To: "LF-Group" <[email protected]>
Subject: LF: The case of the missing amps
From: "Dick Rollema" <[email protected]>
Date: Tue, 15 May 2001 13:14:38 +0200
Reply-to: [email protected]
Sender: <[email protected]>
To All from PA0SE
At the risk of boring you even more I report the result of another experiment I made on my loading coil.
To avoid disasters I replaced the transmitter by an old Rohde & Schwarz valved power signal generator type SMLR, tuned to 137kHz.
The voltage at the top end of the loading coil was measured by an even older Philips valve voltmeter type GM3765.
The voltage at the bottom end of the coil was indicated on an oscilloscope. The current in the earth wire was passed through a 0.78 ohm resistor; the voltage over the resistor being indicated by the second trace on the scope.
Test A.
The system was tuned for maximum voltage at the top end of the coil (= voltage on the aerial) and the generator output adjusted to make this 50V.
Voltage at bottom end of the coil:     0.636V
Current in earth wire:                         13mA
Phase angle:                                          0°
Power into system:                              8.3mW 
Test B.
The aerial is disconnected. The vacuum capacitor in parallel with the the coil is increased to replace the 370pF of the aerial. The system is tuned for maximum voltage at the top end of the coil and the generator output adjusted to make this 50V again.
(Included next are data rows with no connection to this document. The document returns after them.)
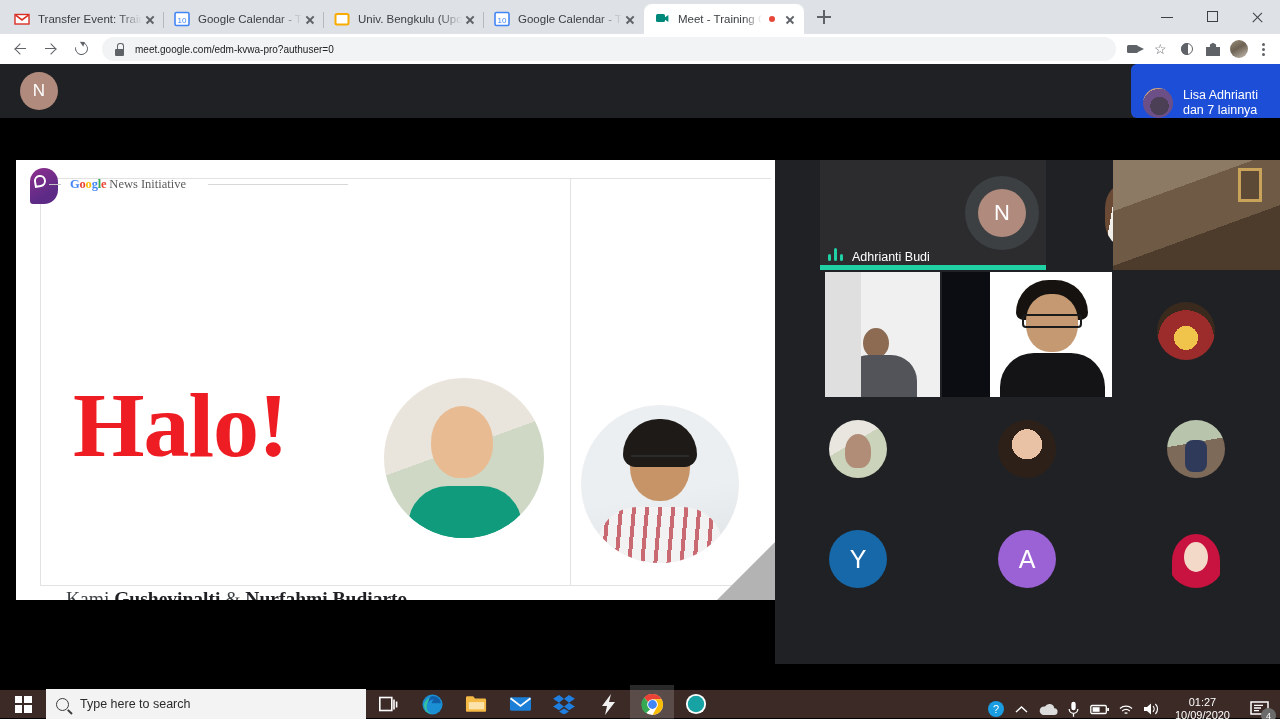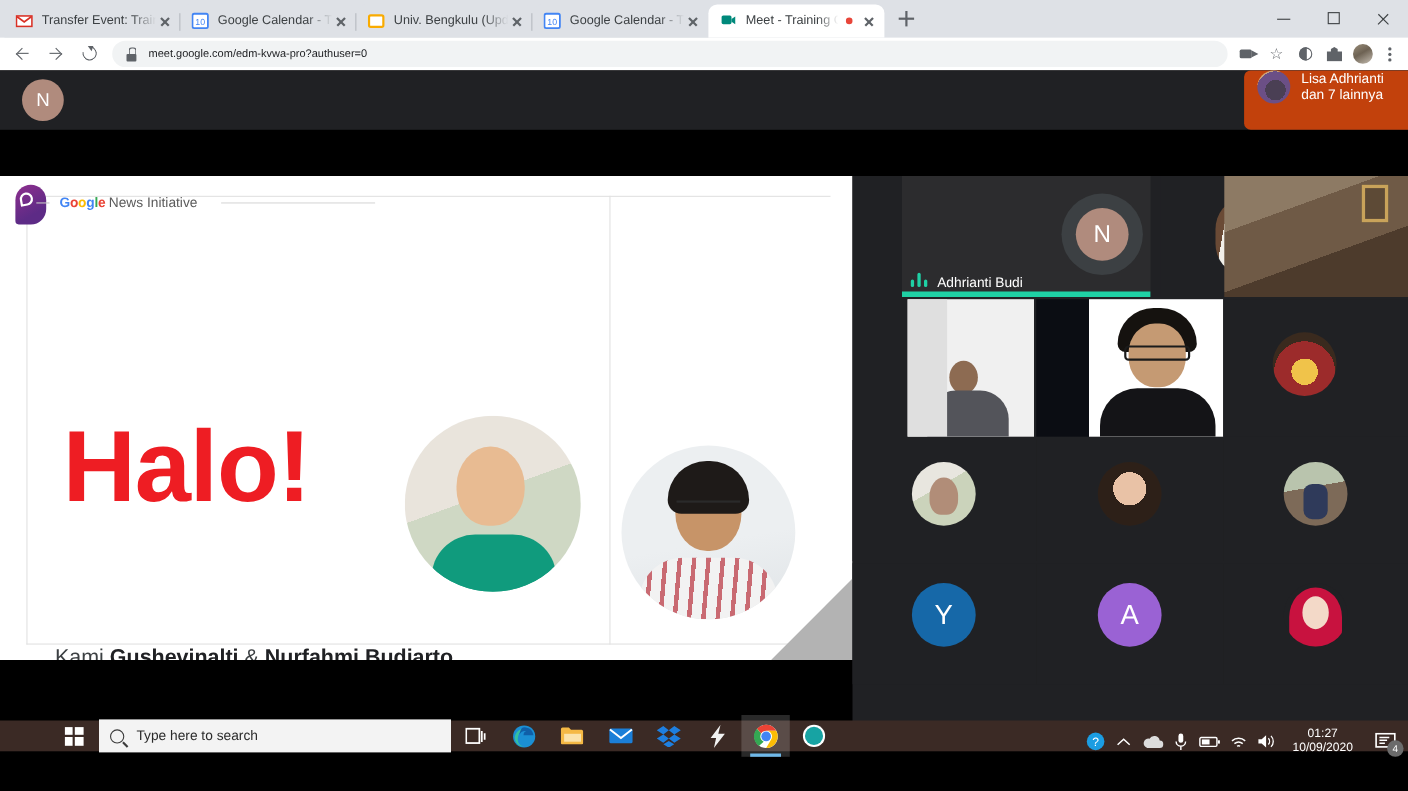--- a/index.html
+++ b/index.html
@@ -89,21 +89,21 @@
   
   .meet { position:absolute; left:0; top:64px; width:1280px; height:617px; background:#000; }
 
   .meet-header { position:absolute; left:0; top:0; width:1280px; height:54px; background:#202124; }
   .presenter { position:absolute; left:20px; top:8px; display:flex; align-items:center; }
   .presenter .av { width:38px; height:38px; border-radius:50%; background:#b08b7d; color:#fff;
                    display:flex; align-items:center; justify-content:center; font-size:17px; }
   .presenter .ptxt { color:#fff; font-size:16px; margin-left:18px; }
 
   .hdr-right { position:absolute; right:0; top:0; height:54px; display:flex; align-items:stretch; }
-  .who { background:#c2410c; display:flex; align-items:flex-start; padding:0 22px 0 12px; border-radius:6px 0 0 6px; }
+  .who { background:#1d4ed8; display:flex; align-items:flex-end; padding:0 22px 0 12px; border-radius:6px 0 0 6px; }
   .who .wav { width:30px; height:30px; border-radius:50%; margin-right:10px; flex:0 0 30px;
               background:radial-gradient(circle at 55% 60%, #4a3f54 0 38%, #6b4f86 38% 70%, #caa37a 70% 100%); }
   .who .wnames { color:#fff; font-size:12.5px; line-height:15px; }
   .hdr-white { background:#fff; display:flex; align-items:center; padding:0 4px; }
   .hicon { position:relative; width:62px; height:54px; display:flex; align-items:center; justify-content:center; }
   .hdr-div { width:1px; height:28px; background:#dadce0; align-self:center; }
   .ppl { position:relative; width:26px; height:18px; }
   .ppl .h1 { position:absolute; left:2px; top:0; width:9px; height:9px; border-radius:50%; border:2px solid #3c4043; }
   .ppl .b1 { position:absolute; left:0; top:9px; width:13px; height:8px; border:2px solid #3c4043;
              border-bottom:none; border-radius:7px 7px 0 0; }
@@ -127,21 +127,21 @@
               background:#6f5d52; z-index:-1; }
   .selfview .lbl { position:absolute; left:5px; bottom:2px; color:#fff; font-size:13px; }
   .selfview .micoff { position:absolute; right:3px; bottom:3px; width:19px; height:19px; border-radius:50%;
               background:#ea4335; display:flex; align-items:center; justify-content:center; }
   .selfview .micoff .mm { width:5px; height:9px; border-radius:3px; background:#fff; }
   .selfview .micoff .slash { position:absolute; left:2px; top:8.5px; width:15px; height:1.7px; background:#fff;
               transform:rotate(-45deg); }
 
   
   .stage { position:absolute; left:0; top:96px; width:775px; height:504px; background:#000; }
-  .slide { position:absolute; left:0; top:0; width:775px; height:440px; background:#fff; overflow:hidden; }
+  .slide { position:absolute; left:16px; top:0; width:775px; height:440px; background:#fff; overflow:hidden;font-family:Liberation Serif, serif; }
   .slide-inner { position:absolute; left:24px; top:18px; right:20px; bottom:14px;
                  border-left:1px solid #e2e2e2; border-top:1px solid #e2e2e2; }
   .gni { position:absolute; left:33px; top:17px; display:flex; align-items:center; }
   .shield { position:absolute; left:14px; top:8px; width:28px; height:36px; border-radius:14px 14px 14px 3px;
             background:linear-gradient(150deg,#8e2f8e 0%,#5d2b86 70%); }
   .shield .sw { position:absolute; left:4px; top:7px; width:12px; height:12px; border:2.2px solid #ffffff;
             border-radius:50% 50% 50% 0; transform:rotate(-10deg); }
   .gni-dash { width:12px; height:1px; background:#c5c5c5; margin-right:9px; }
   .gword { font-size:12.5px; letter-spacing:-0.2px; }
   .gword b:nth-child(1){color:#4285F4} .gword b:nth-child(2){color:#EA4335}
@@ -184,21 +184,21 @@
              color:#fff; display:flex; align-items:center; justify-content:center; font-size:22px; }
   .t0 .speak { position:absolute; left:8px; bottom:9px; display:flex; align-items:flex-end; height:14px; }
   .t0 .speak i { width:3px; background:#1fd1a5; margin-right:3px; border-radius:2px; }
   .t0 .speak i:nth-child(1){height:7px} .t0 .speak i:nth-child(2){height:13px} .t0 .speak i:nth-child(3){height:7px}
   .t0 .nm { position:absolute; left:32px; bottom:6px; color:#fff; font-size:12.5px; }
   .t0 .bar { position:absolute; left:0; bottom:0; width:100%; height:5px; background:#1fd1a5; }
 
   .pic { position:absolute; border-radius:50%; overflow:hidden; }
 
   
-  .taskbar { position:absolute; left:0; top:655px; width:1280px; height:28px; background:#3b2a25; display:flex; align-items:center;padding-left:44px; }
+  .taskbar { position:absolute; left:0; top:690px; width:1280px; height:28px; background:#3b2a25; display:flex; align-items:center; }
   .startbtn { width:46px; height:38px; display:flex; align-items:center; justify-content:center; }
   .winlogo { width:17px; height:17px; display:grid; grid-template-columns:1fr 1fr; grid-template-rows:1fr 1fr; gap:2px; }
   .winlogo i { background:#fff; }
   .searchbox { width:320px; height:30px; background:#f3f3f3; display:flex; align-items:center; padding:0 10px; }
   .magn { width:13px; height:13px; border:1.7px solid #3b3b3b; border-radius:50%; position:relative; margin-right:11px; flex:0 0 13px; }
   .magn::after { content:""; position:absolute; right:-5px; bottom:-3px; width:6px; height:1.7px; background:#3b3b3b; transform:rotate(45deg); }
   .searchtxt { font-size:12.5px; color:#2b2b2b; }
   .tb-icon { width:44px; height:38px; display:flex; align-items:center; justify-content:center; position:relative; }
   .tb-icon.active { background:rgba(255,255,255,0.16); }
   .tb-icon.active::after { content:""; position:absolute; left:8px; right:8px; bottom:0; height:3px; background:#6fb8e8; }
Voltage at bottom end of the coil: 5.6V
Current in earth wire:                       1.8mA                                            
Phase angle:                                    68° capacitive               
Power into system:                           3.8mW    (= U * I * cos68°)
Current, phase angle and power are approximate values because the deflection on the scope indicating the current was small and the trace widened by the coil picking up signals from broadcast stations.
C. Conclusion
In test B current flows into the bottom end of the coil and none into the aerial. The circuit in which this current flows must be via capacitance between coil and earth and via the earth wire back to the generator.
Because in test A and B the voltage over the coil is roughly the same that current  must also be flowing when the aerial is connected. That should explain the difference in current in earth  and aerial wire that started this long discussion.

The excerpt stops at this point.